### Material to process:
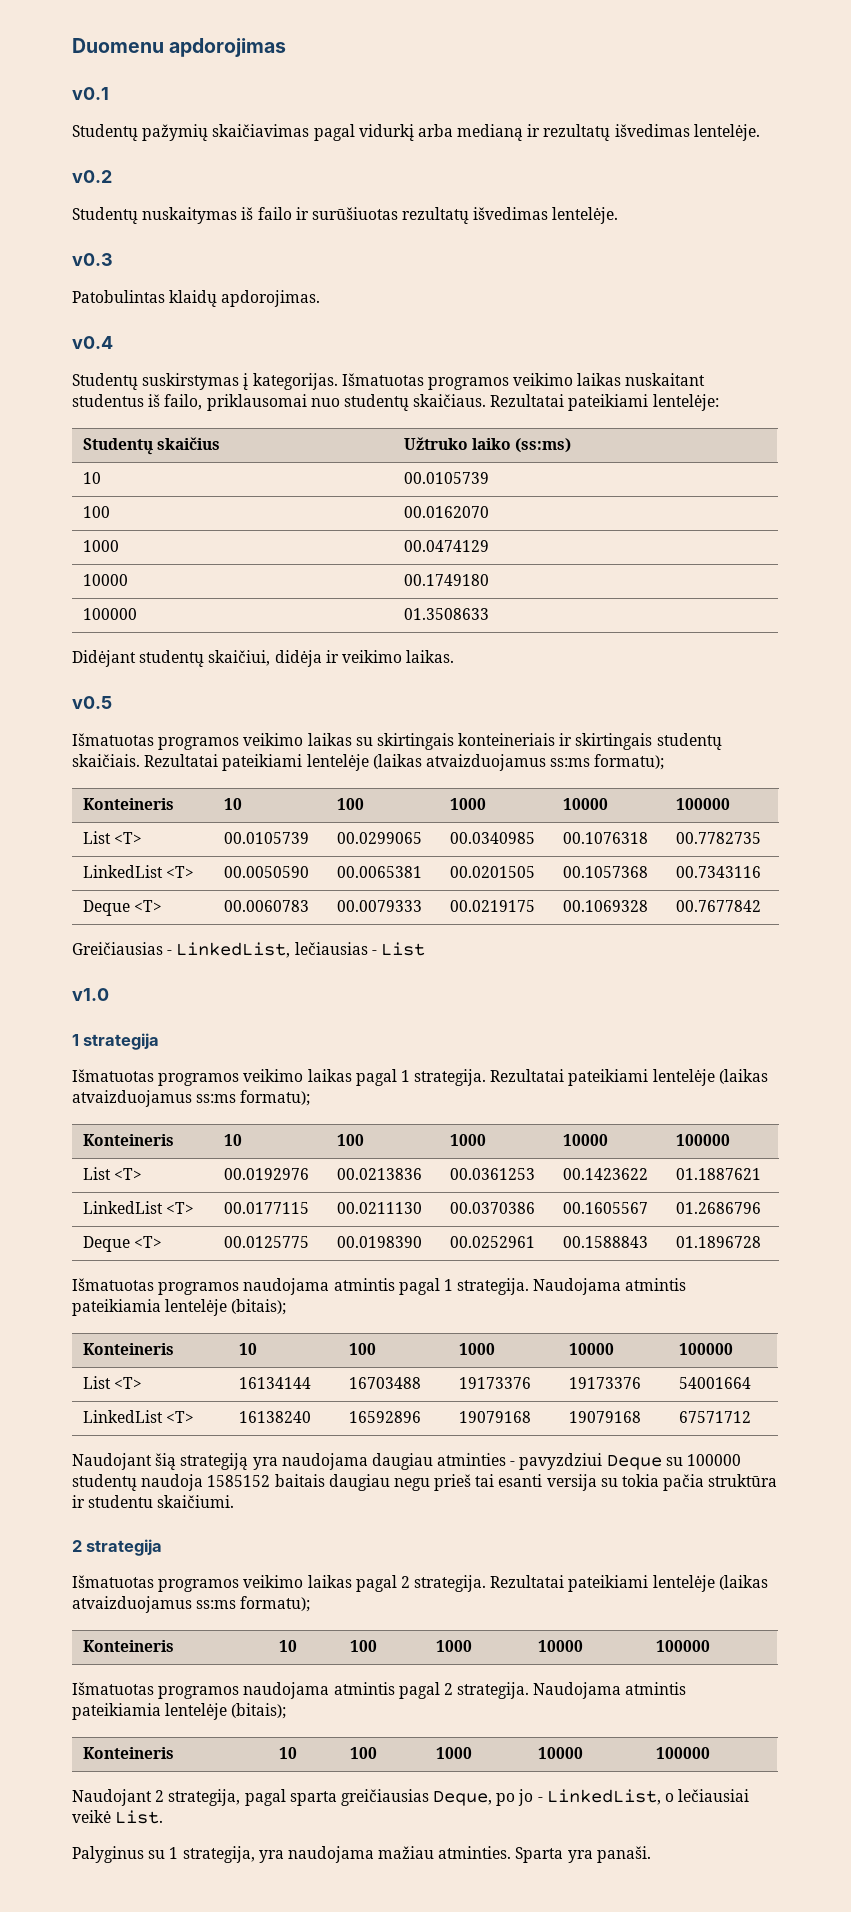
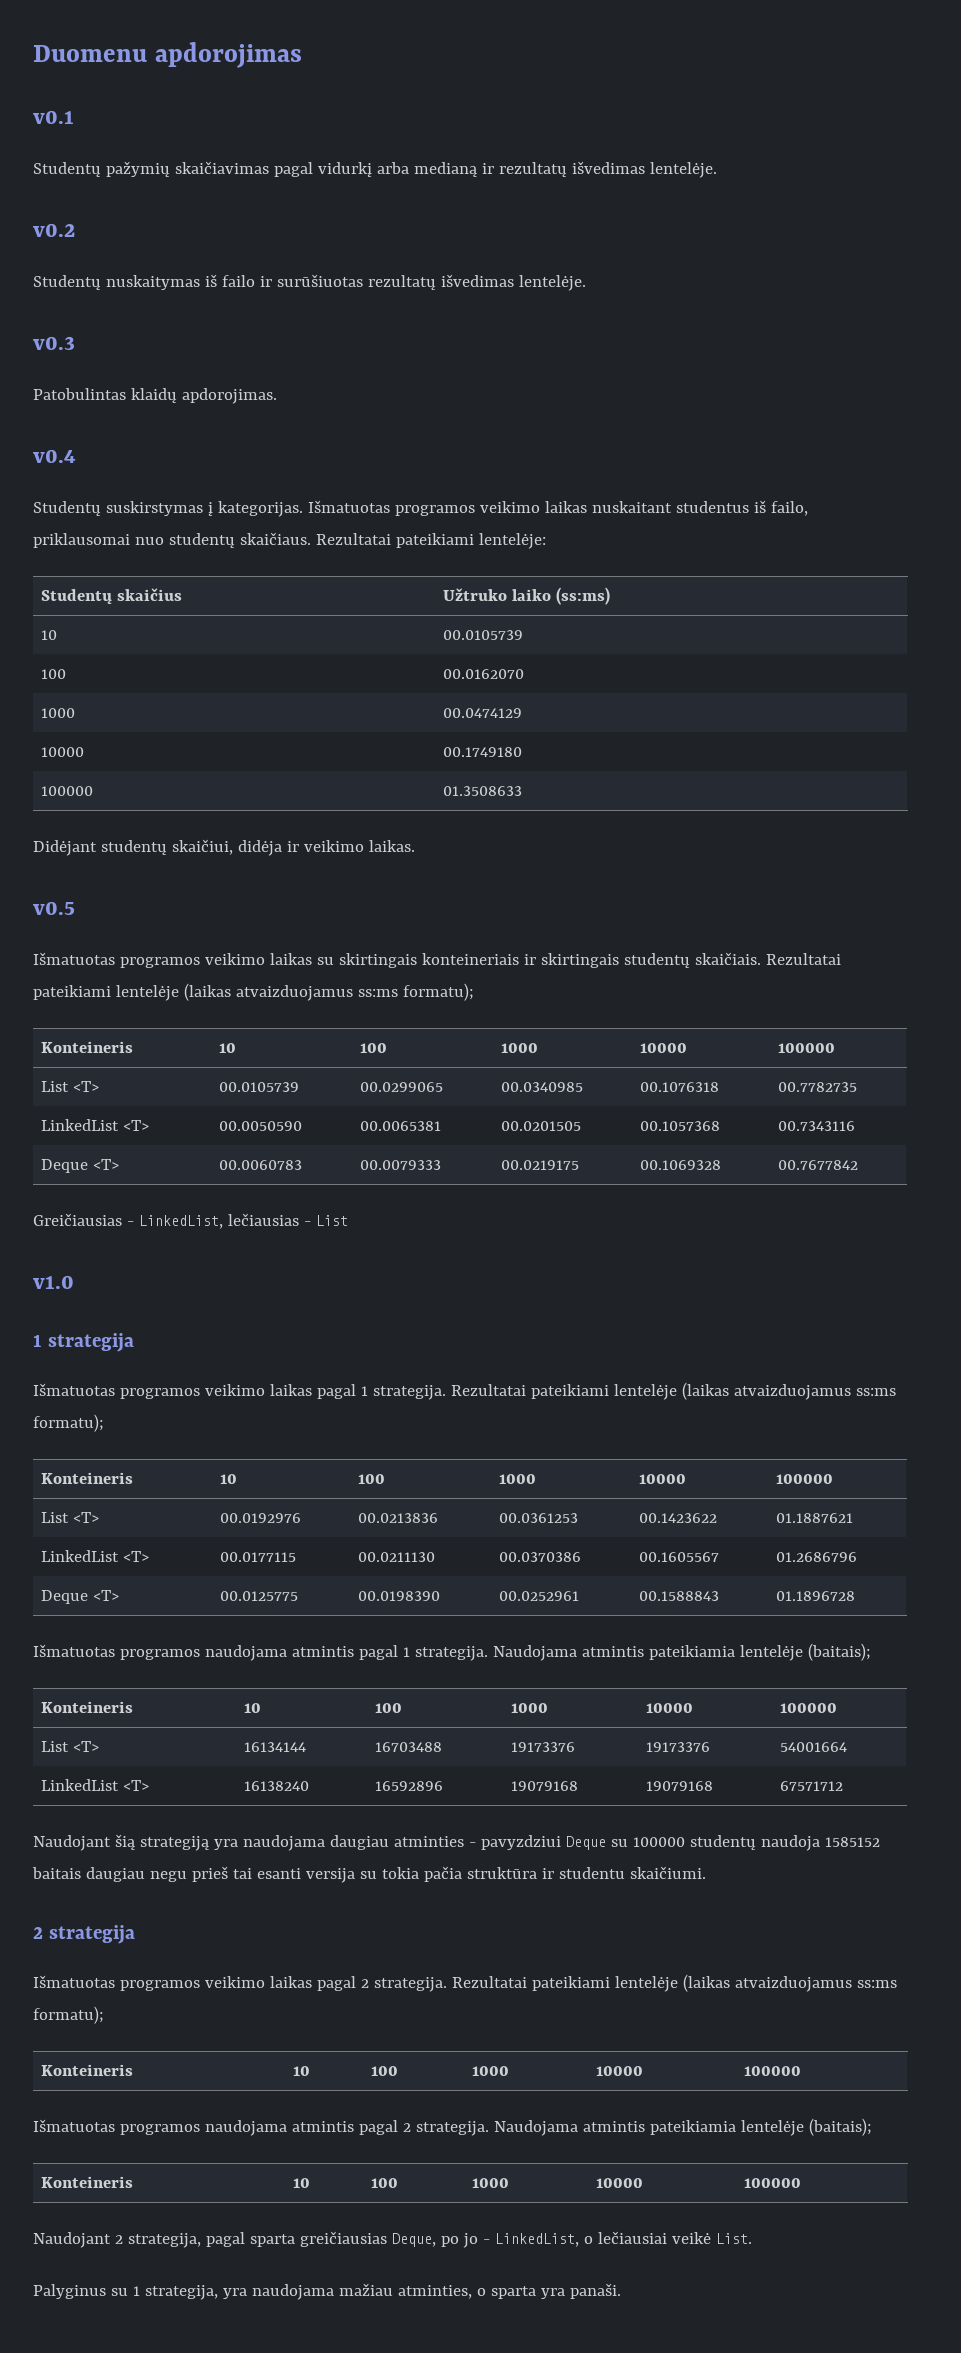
[231,1299,287,1315] (bitais); -> [807,1643,871,1661] (baitais);
[231,1703,287,1719] (bitais); -> [808,2118,872,2136] (baitais);
[438,1846,564,1863] atminties. Sparta -> [397,2285,536,2299] atminties, o sparta

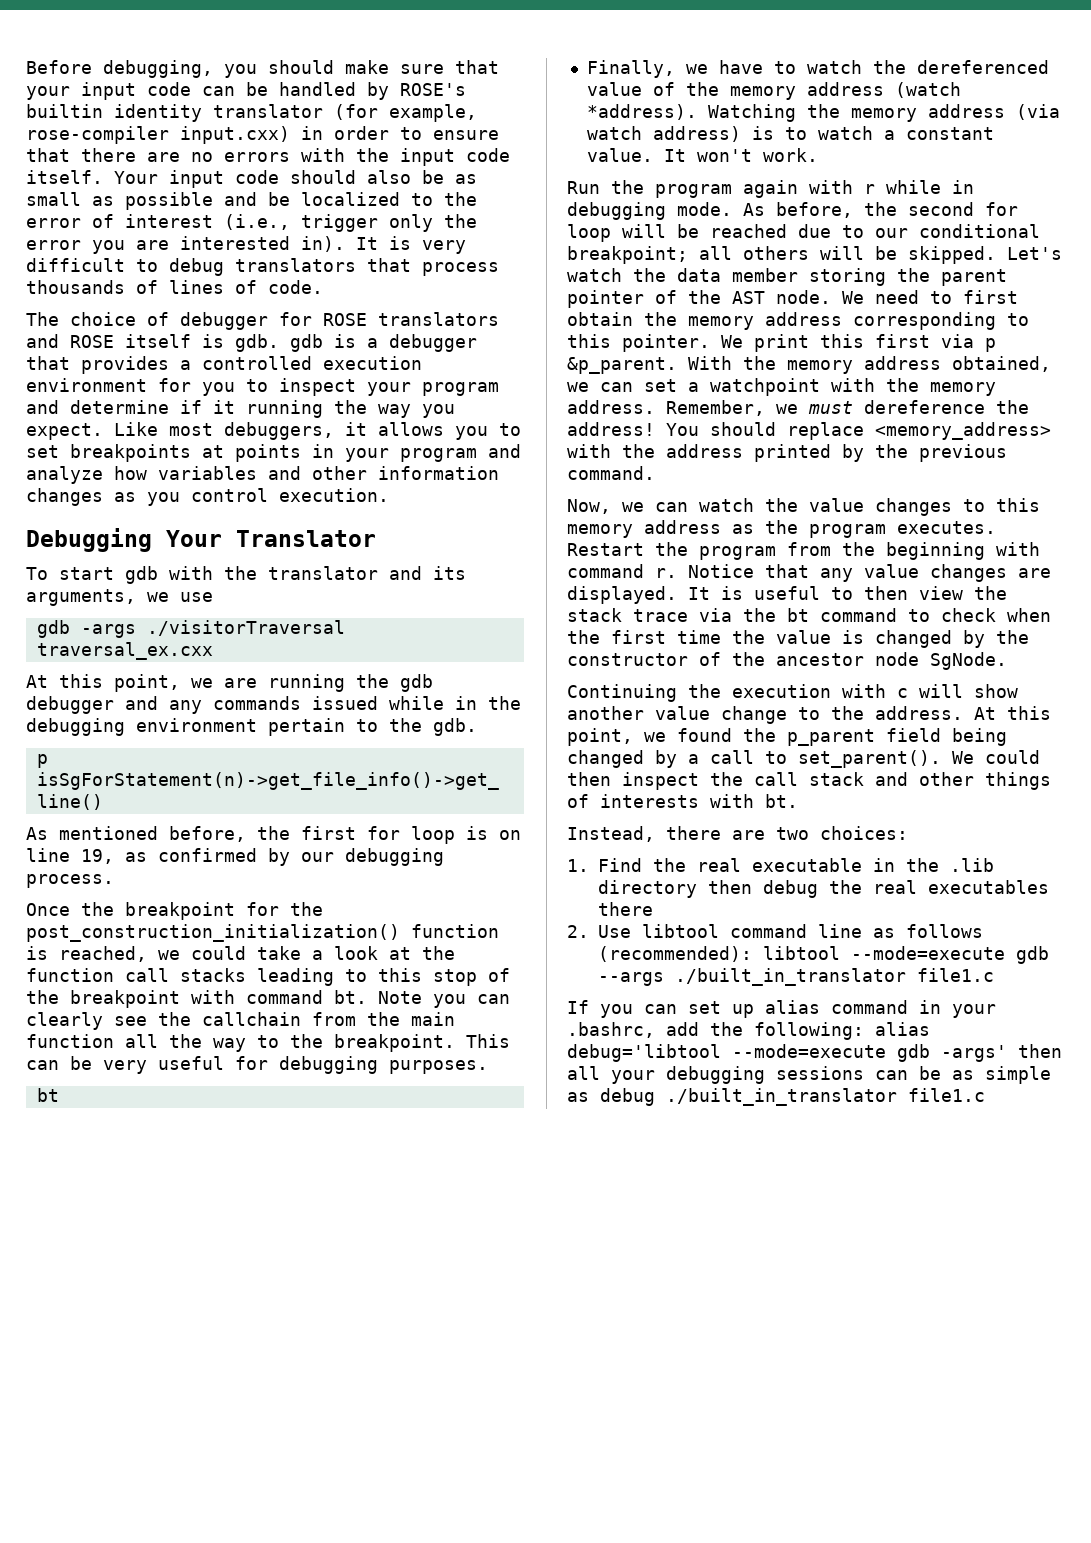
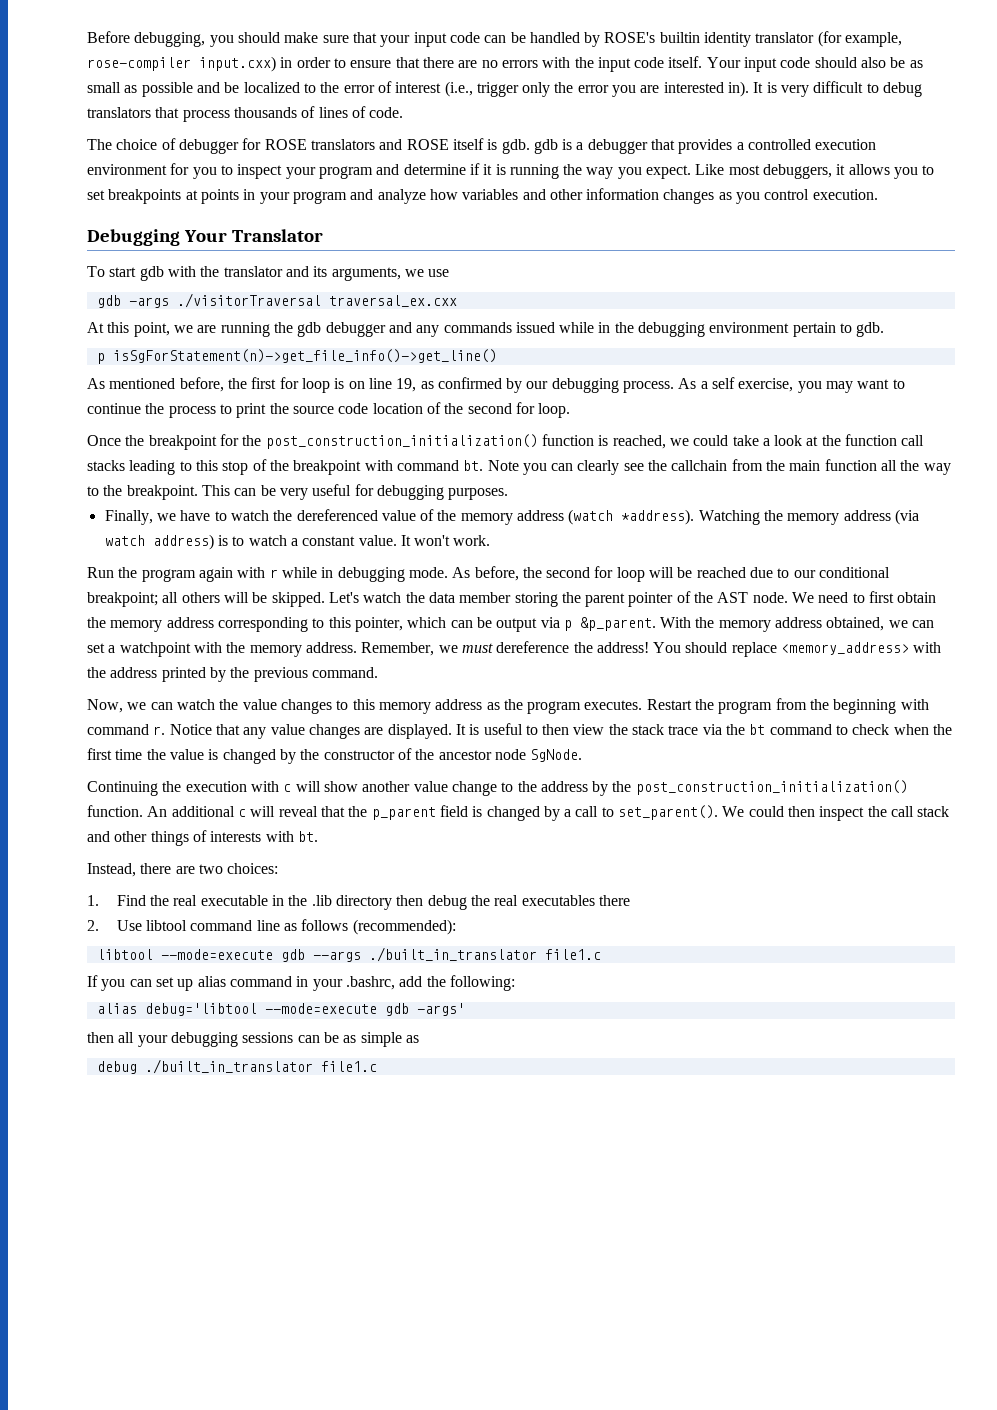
(235, 407) none -> [495,164,506,175] is
[389,718,422,732] the -> (853, 328) none
(114, 881) none -> [678,377,905,393] [87,402,571,418] As a self exercise, you may want to continue the process to print the source code location of the second for loop.
[36,1088,59,1102] // bt -> (509, 494) none
[622,334,930,352] pointer. We print this first -> [354,617,538,632] pointer, which can be output
[875,706,1051,720] [567,728,732,746] address. At this point, we found -> [540,780,908,796] [87,805,345,817] address by the post_construction_initialization() function. An additional c will reveal that
[952,728,1007,746] being -> [472,806,483,817] is
(753, 954) none -> (456, 927) //
(864, 1031) none -> (515, 983) //
(1007, 1053) none -> (465, 1009) //
(589, 1097) none -> (419, 1039) //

### To do:
Scan the material above for the word "bitais". Copy each line where it occurs.

### Answer to the exercise:
[231,1299,287,1315] (bitais); -> [807,1643,871,1661] (baitais);
[231,1703,287,1719] (bitais); -> [808,2118,872,2136] (baitais);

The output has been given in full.